A curadora Yaara Sachs abriu convites para propostas, reunindo cerca de 70 artistas de diferentes áreas, desde galeristas até grafiteiros e estudantes. Cada participante recebeu 4 mil dólares para o projeto, além de até 10 mil para materiais.

Ao longo do prédio, áreas antes destinadas a exames ganharam leituras artísticas. Os visitantes percorrem departamentos temáticos, como alegria, esperança, medo e raiva, com a ideia de promover uma catarse pelo corpo e pela mente.

O que está no espaço

Cosmodernism criou uma sala com telas que exibem padrões líquidos sob microscópio, revelando detalhes ocultos da pintura. A construção propõe uma leitura transversal entre técnica e sensação, sem recorrer ao conceito de horror explícito.
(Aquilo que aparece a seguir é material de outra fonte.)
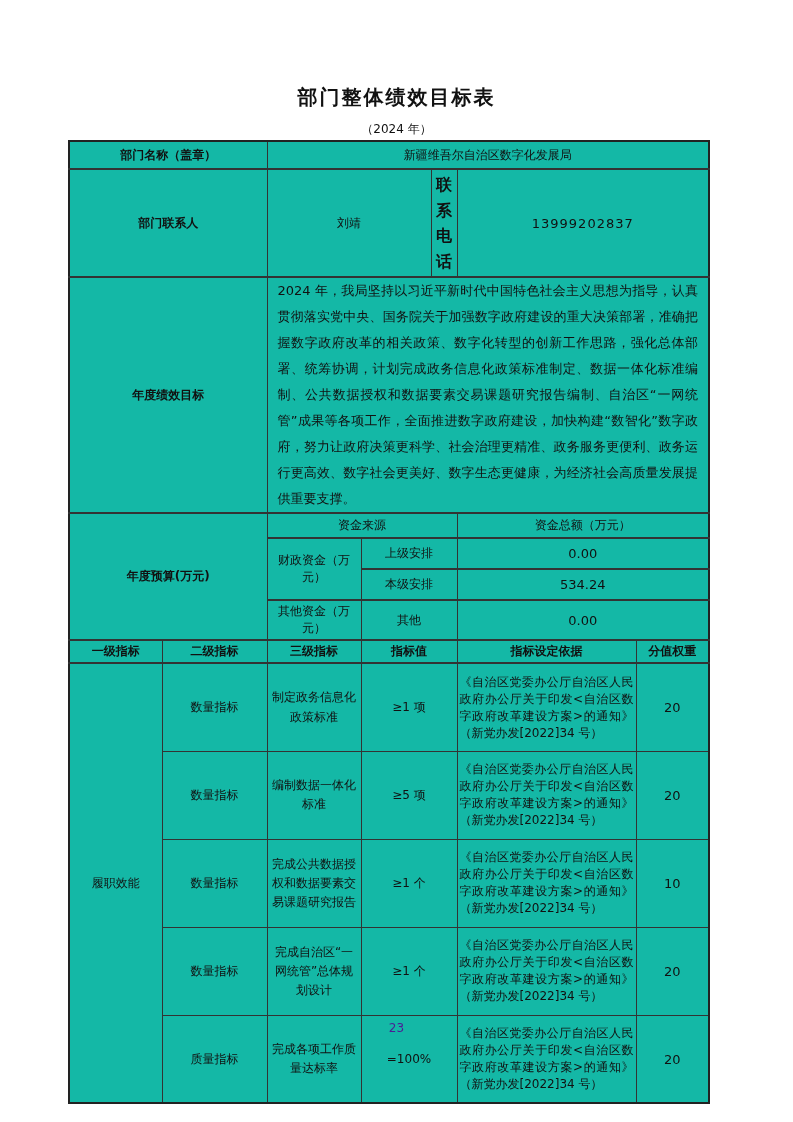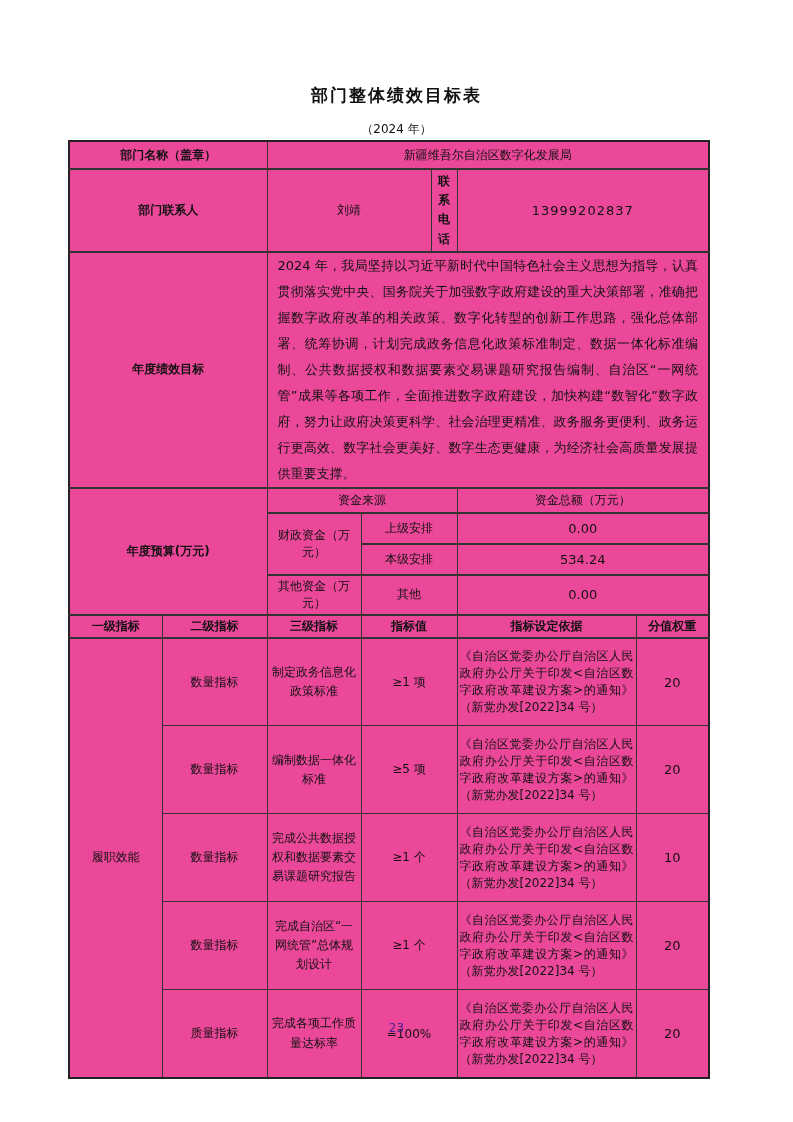--- a/index.html
+++ b/index.html
@@ -2,47 +2,47 @@
 <html><head>
 <meta charset="utf-8">
 <style>
   html,body{margin:0;padding:0;}
   body{
     width:793px;height:1122px;background:#ffffff;position:relative;
     font-family:"DejaVu Sans","Liberation Sans",sans-serif;color:#111;
   }
   .page-title{
     position:absolute;top:84px;left:0;right:0;margin:0;
-    text-align:center;font-size:17px;font-weight:bold;letter-spacing:2px;
+    text-align:center;font-size:20px;font-weight:bold;letter-spacing:2px;
   }
   .page-subtitle{
     position:absolute;top:121px;left:0;right:0;
     text-align:center;font-size:12px;
   }
   table.main{
     position:absolute;top:140px;left:68px;width:642px;
     border-collapse:collapse;table-layout:fixed;
     border:2px solid #222;
   }
   td{
     border:1px solid #333;
     text-align:center;vertical-align:middle;
     font-size:12px;padding:2px 4px;word-break:break-word;
-    background:#ec4899;
+    background:#14b8a6;
   }
   tr.sep td{border-bottom-width:2px;}
   td.b{font-weight:bold;}
   td.para{
     text-align:justify;vertical-align:middle;
     font-size:13px;line-height:26px;padding:0 10px;
     word-break:break-all;
   }
   td.vert{
     font-weight:bold;padding:2px 2px;word-break:break-all;
-    line-height:1.6;font-size:12px;
+    line-height:1.6;font-size:16px;
   }
   td.basis{
     text-align:justify;font-size:12px;line-height:17px;padding:2px 2px;
     word-break:break-all;
   }
   td.num{font-size:13px;margin-left:24px;}
   td.phone{font-size:13px;letter-spacing:1px;margin-left:40px;}
   td.lvl3{line-height:1.6;}
   .page-number{
     position:absolute;top:1021px;left:0;right:0;

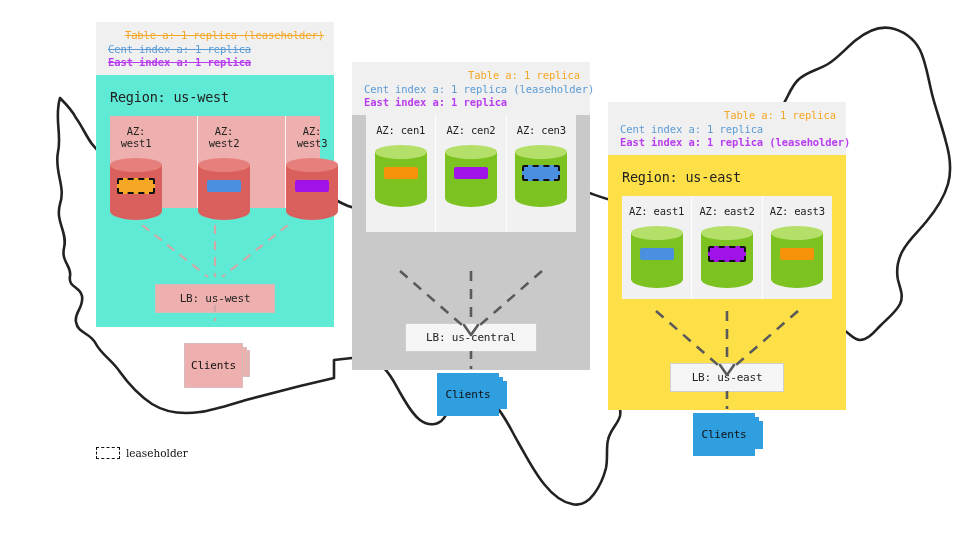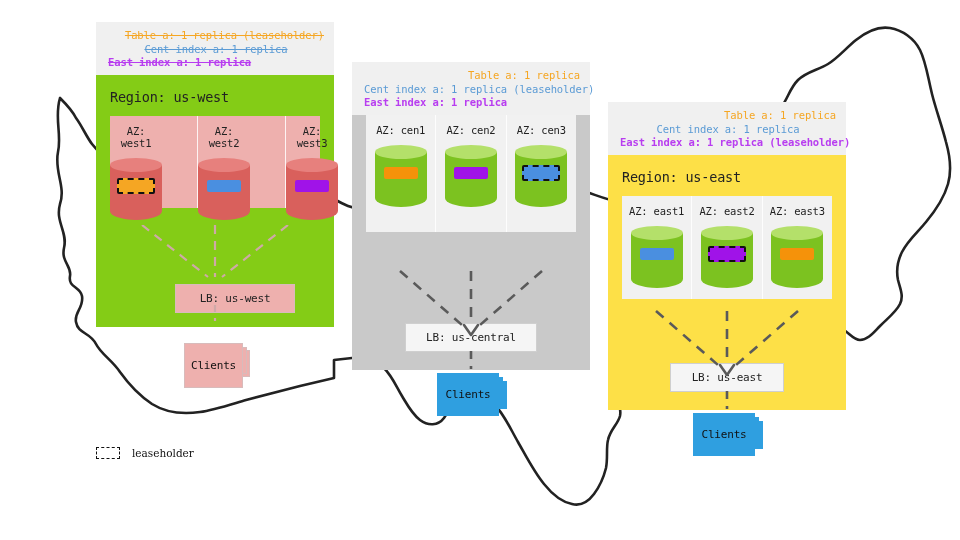--- a/index.html
+++ b/index.html
@@ -7,21 +7,21 @@
     width:960px;height:540px;position:relative;overflow:hidden;
     background:#ffffff;
     font-family:"DejaVu Sans Mono","Liberation Mono",monospace;
   }
   #map-layer{position:absolute;left:0;top:0;width:960px;height:540px;z-index:1;}
 
   .region{position:absolute;z-index:3;}
   .legend-box{background:#f0f0f0;padding:7px 10px 8px 12px;box-sizing:border-box;}
   .legend-line{font-size:10.5px;line-height:13.5px;white-space:nowrap;letter-spacing:-0.1px;}
   .legend-line.c-table{color:#f5a623;text-align:right;}
-  .legend-line.c-cent{color:#5b9bd5;text-align:center;}
+  .legend-line.c-cent{color:#5b9bd5;}
   .legend-line.c-east{color:#b83df0;font-weight:bold;}
   .struck .legend-line{text-decoration:line-through;}
 
   .region-body{box-sizing:border-box;position:relative;}
   .region-title{font-size:13.5px;color:#222;padding:14px 0 11px 14px;letter-spacing:-0.2px;}
 
   .az-row{display:flex;margin:0 14px;box-sizing:border-box;}
   .az-cell{flex:1;position:relative;box-sizing:border-box;text-align:center;padding:9px 0 0 0;}
   .az-cell+.az-cell{border-left:1px solid rgba(255,255,255,0.85);}
   .az-label{font-size:10.5px;color:#222;letter-spacing:-0.2px;}
@@ -35,21 +35,21 @@
   .lb{position:absolute;box-sizing:border-box;text-align:center;font-size:11px;color:#222;
       padding:7px 0;letter-spacing:-0.2px;}
 
   .clients-wrap{position:absolute;}
   .clients{position:relative;box-sizing:border-box;text-align:center;font-size:11px;color:#111;
       padding:15px 0;letter-spacing:-0.2px;z-index:3;}
   .stack{position:absolute;box-sizing:border-box;z-index:1;}
 
   .conn{position:absolute;z-index:2;pointer-events:none;}
 
-  .key{position:absolute;left:96px;top:447px;display:flex;align-items:center;gap:12px;z-index:4;}
+  .key{position:absolute;left:96px;top:447px;display:flex;align-items:center;gap:6px;z-index:4;}
   .key-swatch{width:24px;height:12px;border:1.6px dashed #111;box-sizing:border-box;background:transparent;}
   .key-label{font-size:10.5px;color:#111;font-family:"DejaVu Serif","Liberation Serif",serif;}
 </style>
 </head>
 <body>
 
 <svg id="map-layer" viewBox="0 0 960 540" xmlns="http://www.w3.org/2000/svg">
   <path fill="none" stroke="#222222" stroke-width="2.6" stroke-linecap="round" stroke-linejoin="round" d="M 60,98
            C 54,118 62,134 58,152
            C 54,172 66,186 60,204
@@ -130,21 +130,21 @@
            C 86,136 82,126 76,118
            C 72,110 66,104 60,98 Z"></path>
 </svg>
 
 <div class="region" style="left:96px;top:22px;width:238px;">
   <div class="legend-box struck" style="height:53px;">
     <div class="legend-line c-table">Table a: 1 replica (leaseholder)</div>
     <div class="legend-line c-cent">Cent index a: 1 replica</div>
     <div class="legend-line c-east">East index a: 1 replica</div>
   </div>
-  <div class="region-body" style="background:#84cc16;height:252px;">
+  <div class="region-body" style="background:#5eead4;height:252px;">
     <div class="region-title">Region: us-west</div>
 
     <div class="az-row" style="background:#eeb0ae;height:92px;gap:35px;">
       <div class="az-cell">
         <div class="az-label">AZ: west1</div>
         <div class="cyl">
           <div class="body" style="background:#d9605c;"></div>
           <div class="top" style="background:#e7807d;"></div>
           <div class="bar lease" style="background:#f5a623;"></div>
         </div>
@@ -167,21 +167,21 @@
       </div>
     </div>
 
     <svg class="conn" style="left:0;top:150px;width:238px;height:110px;" viewBox="0 0 238 110">
       <path d="M 46,0 L 112,52" stroke="#cfa9a8" stroke-width="2.2" fill="none" stroke-dasharray="9 7"></path>
       <path d="M 119,0 L 119,52" stroke="#cfa9a8" stroke-width="2.2" fill="none" stroke-dasharray="9 7"></path>
       <path d="M 192,0 L 126,52" stroke="#cfa9a8" stroke-width="2.2" fill="none" stroke-dasharray="9 7"></path>
       <path d="M 119,80 L 119,96" stroke="#cfa9a8" stroke-width="2.2" fill="none" stroke-dasharray="7 6"></path>
     </svg>
 
-    <div class="lb" style="left:59px;top:209px;width:120px;background:#eeb0ae;border:1px solid #d8bbbb;margin-left:20px;">LB: us-west</div>
+    <div class="lb" style="left:59px;top:209px;width:120px;background:#eeb0ae;border:1px solid #d8bbbb;">LB: us-west</div>
 
     <div class="clients-wrap" style="left:88px;top:268px;width:66px;height:34px;">
       <div class="stack" style="left:7px;top:7px;width:59px;height:27px;background:#eeb0ae;border:1px solid #d8bbbb;"></div>
       <div class="stack" style="left:4px;top:4px;width:59px;height:27px;background:#eeb0ae;border:1px solid #d8bbbb;"></div>
       <div class="clients" style="left:0;top:0;width:59px;background:#eeb0ae;border:1px solid #d8bbbb;">Clients</div>
     </div>
   </div>
 </div>
 
 <div class="region" style="left:352px;top:62px;width:238px;">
Dioz, artista israelense, apresenta uma cena com monstros de Play-Doh que dialogam com uma atmosfera hospitalar, buscando empatia entre medo e carinho. A instalação enfatiza a fantasia como resposta a situações de fragilidade.

A curadora também contribui com uma obra própria, mostrada em uma sala com várias linhas de soro coloridas, que se assemelham a picolés de céu aberto. O objetivo é transformar o ambiente clínico em experiência lúdica.

Pablo Thomas, espanhol de atuação versátil, cobriu paredes, chão e teto com imagens que lembram fotografias de família, sugerindo memórias que podem retornar em momentos de crise. As cenas passam pela intimidade do cotidiano.

Napo, artista nascido em Los Angeles e radicado no Brasil, apresenta figuras humanoides com cabeça de pássaro carregando casas nas costas, conceito que remete à migração e ao peso do lar em trânsito.